В те времена, датируемые четырехсотлетней давностью, самые отъявленные негодяи всех мастей под предводительством курирующих их чиновников пустились в таинственные поиски неких Тварей. Условиями состязания стало то, что для его выполнения необходимо было предоставить часть тела этого так называемого уродца - часть тела, точно указывающая на его принадлежность к Тварям. И полились настоящие реки крови. Каждый убивал каждого. Один невинный вырезал сердце у другого невинного, который еще не так давно жаждой награды вырезал целую семейную чету, слишком счастливую как для людей, по его мнению. Каждый пытался найти изъян у другого, а не находя, придумывал. Дети не выпускали из рук ножей, матери зубами рвали жилы на чужих шеях, отцы нападали сами, только чтобы выжить. Никто не ложился спать, как следует не озаботившись защитой, никто никому не доверял. Тьму предпочитали свету, упреждающую агрессию добрым намерениям.

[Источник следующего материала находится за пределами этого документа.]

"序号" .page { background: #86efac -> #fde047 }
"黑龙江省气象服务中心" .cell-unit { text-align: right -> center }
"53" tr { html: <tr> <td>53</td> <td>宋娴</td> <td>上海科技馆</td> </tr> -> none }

Историки называют те времена годами смуты, и лишь чудо удержало все от полного краха империи и свержении династии Аустиев. И этим чудом были наспех сколоченные верхушкой империи карательные отряды, не давшие вершиться полному беззаконию и впредь. Негодяи безжалостно убивали людей, карательные отряды выслеживали негодяев, империя платила карателям звонкую монету. На какой-то миг воцарилось относительное спокойствие, что при том количестве дыр у Состязания, которое объявил император, можно было считать счастливыми временами. Крестьяне поутихли, разбойники затаились, каратели особенно не наглели. Но лишь до одного, все изменившего момента.

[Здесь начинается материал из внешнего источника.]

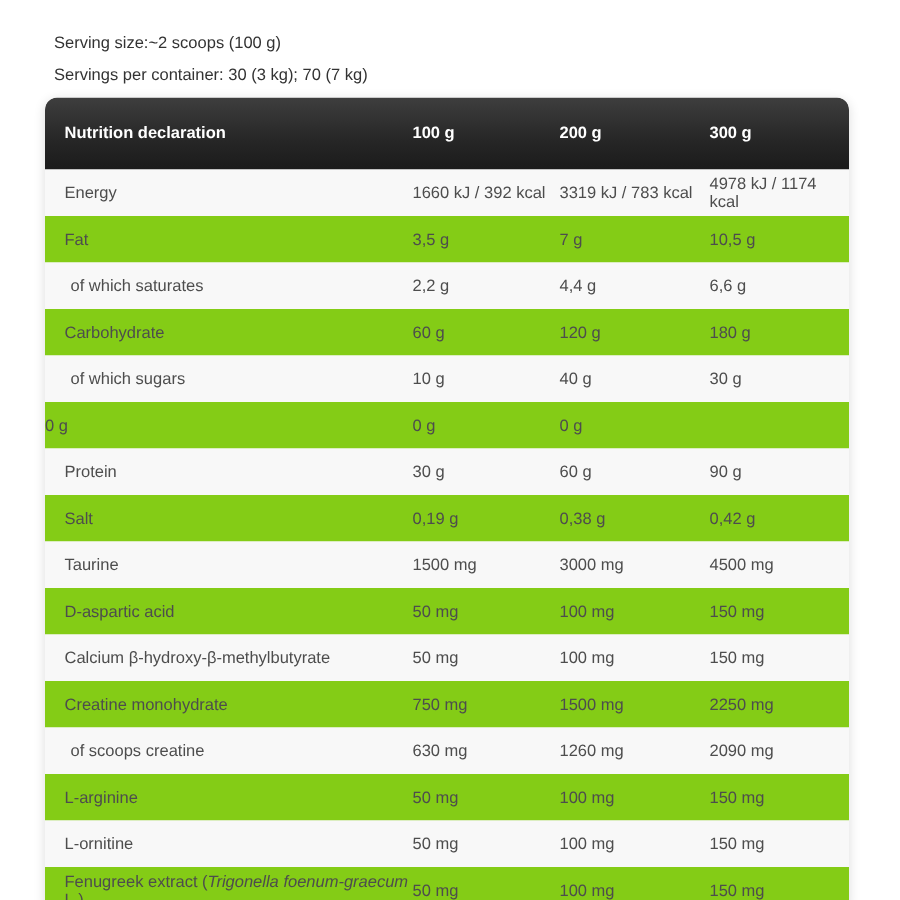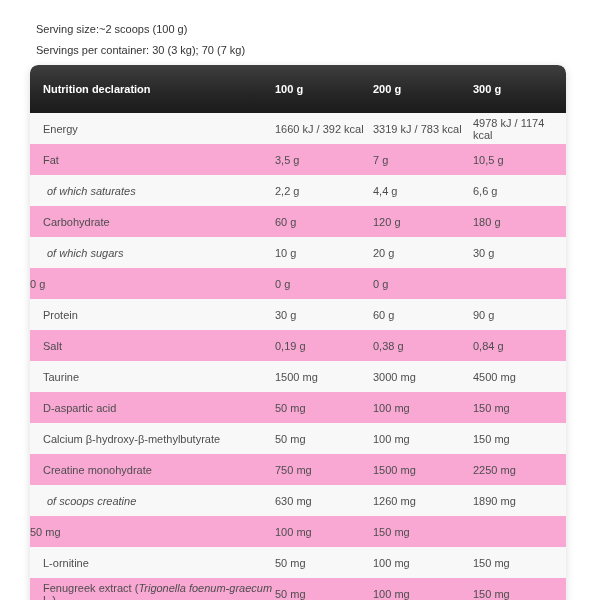"Fat" .tr { background: #f9a8d4 -> #84cc16 }
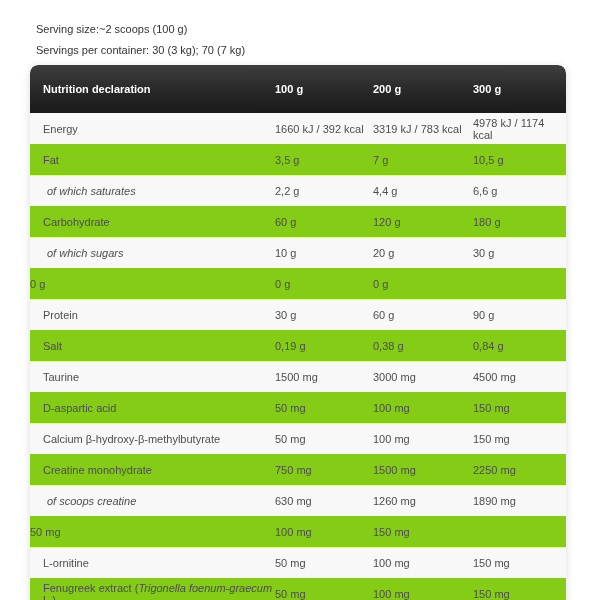"of which saturates" .tr.indent .td.label-col { font-style: italic -> none }
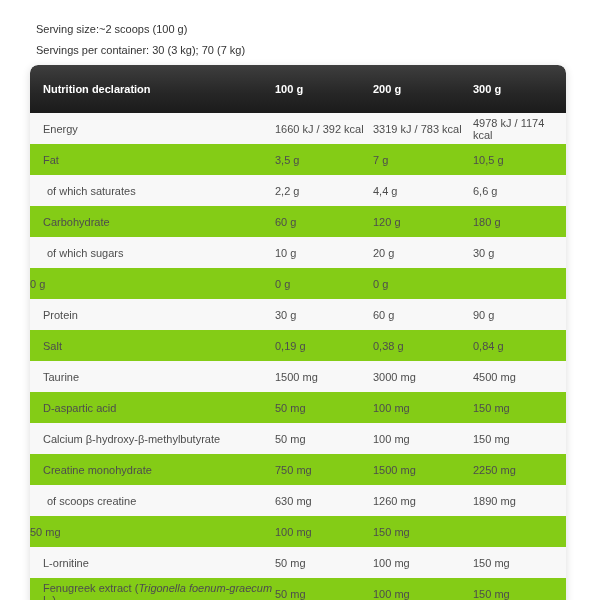"20 g" div.td { text: 20 -> 40 }
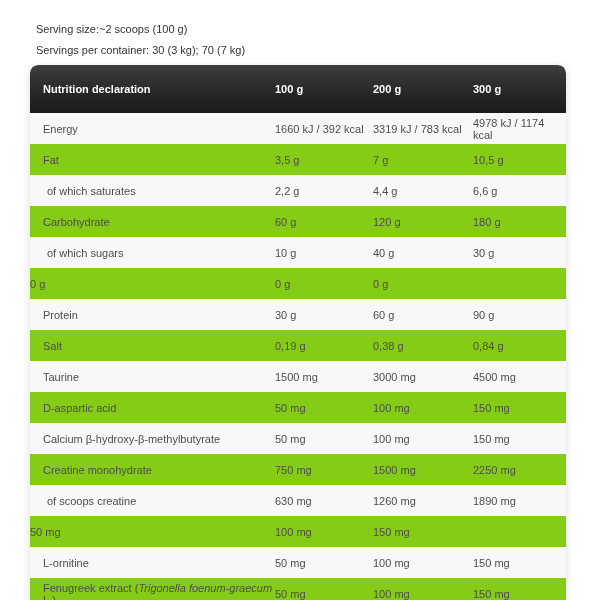"0,84 g" div.td { text: 0,84 -> 0,42 }
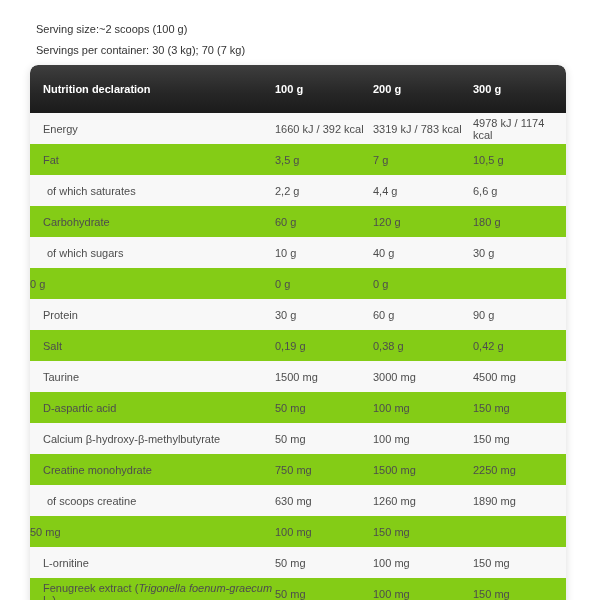"1890 mg" div.td { text: 1890 -> 2090 }
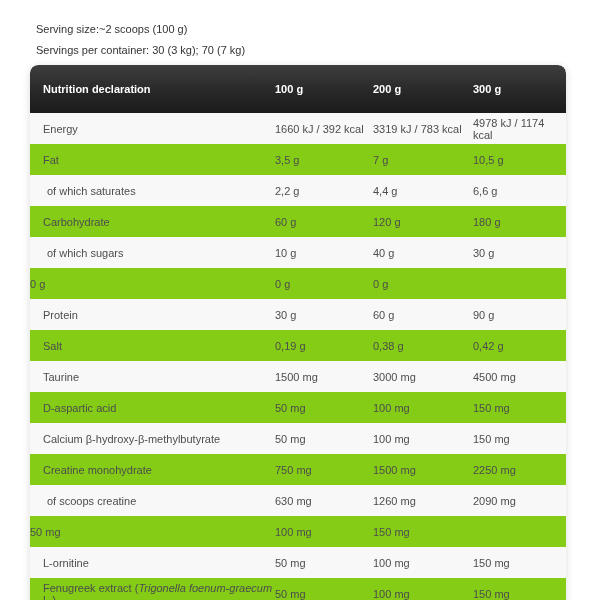"L-arginine" div.td { html: none -> <div>L-arginine</div> }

Что сподвигло императора Костиция на открытие охоты на ведьм, вурдалаков и вампиров, что заставило его думать, будто сирены, колдуны и прочие ненормальные твари существуют, никто е знает. Возможно, ему подсказали некие доброжелательные умы, пытающиеся подобным образом сокрыть некоторые махинации с имперской казной, а возможно, что в приступе бесконтрольных идей он просто тыкал пальцем в небо, пока одно из созвездий не сложилось для его одурманенного взора в нечто сверхъестественное. В любом случае, эта мысль зародилась в его мозгу, вынужденно выплеснутая в народ широкою рукою государя.

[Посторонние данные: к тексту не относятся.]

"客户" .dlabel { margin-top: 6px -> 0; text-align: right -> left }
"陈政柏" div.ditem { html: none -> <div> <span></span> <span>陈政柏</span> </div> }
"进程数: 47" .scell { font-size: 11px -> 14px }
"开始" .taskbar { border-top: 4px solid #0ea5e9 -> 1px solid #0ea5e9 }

Пред очи светлейшего ложились пятикамерные сердца, идеальной чистоты ярко фиалковые глаза, нервущиеся волосы, связанные канатом, шестипалые ладони. Костиций кивал, улыбался, щедро одаривая носителей этих ненормальностей, и ставил их в пример остальным. До тех пор, пока все эти поделки и редкости не отошли вдруг на второй план, хоть и в роли доказательства, но все еще считаемые небылицей. Все изменилось, когда к императорскому двору доставили мертвую неразделанную тушу человекоподобного нетопыря. Огромный, рост под три метра, тяжелый, как туша целого быка, он произвел неизгладимое впечатление. Особенно когда связанный, местами проткнутый насквозь обломавшимися рогатинами, вдруг заговорил.
- О чем, что он сказал? - На этом моменте я не выдержал одностороннего повествования.
- А я откуда знаю, - Номад глянул на меня как на сморозившего непростительную глупость человека.
- Тогда к чему все это было произнесено?
- Суди сам, так как после этого тщательно затираемого события всякие гонения мистических Тварей мгновенно прекратились. Состязание резко завершилось строжайшим непродолжением под угрозой, ни много ни мало, казни.
История врет, подумал я, сотню раз перечитана и переписана в угоду новой действующей власти. Старики еще помнят, но только то, что было на их веку. Все, что дальше - прах времени, доверенный ветхим страницам, а страницы имеют свойства истираться, и чернила на них истлевать.
- С тех пор, как утверждают хроники, император Костиций заметно поумнел. Стал более, так сказать, осмотрительным.
- Ну-ну. - Откликнулся я, думая о своем.
Номад странно взглянул в мою сторону, но не успел я перевести взгляд, как он уже рассматривал что-то в придорожной яме. С таким явным интересом, что сомневаться в его честности не приходилось.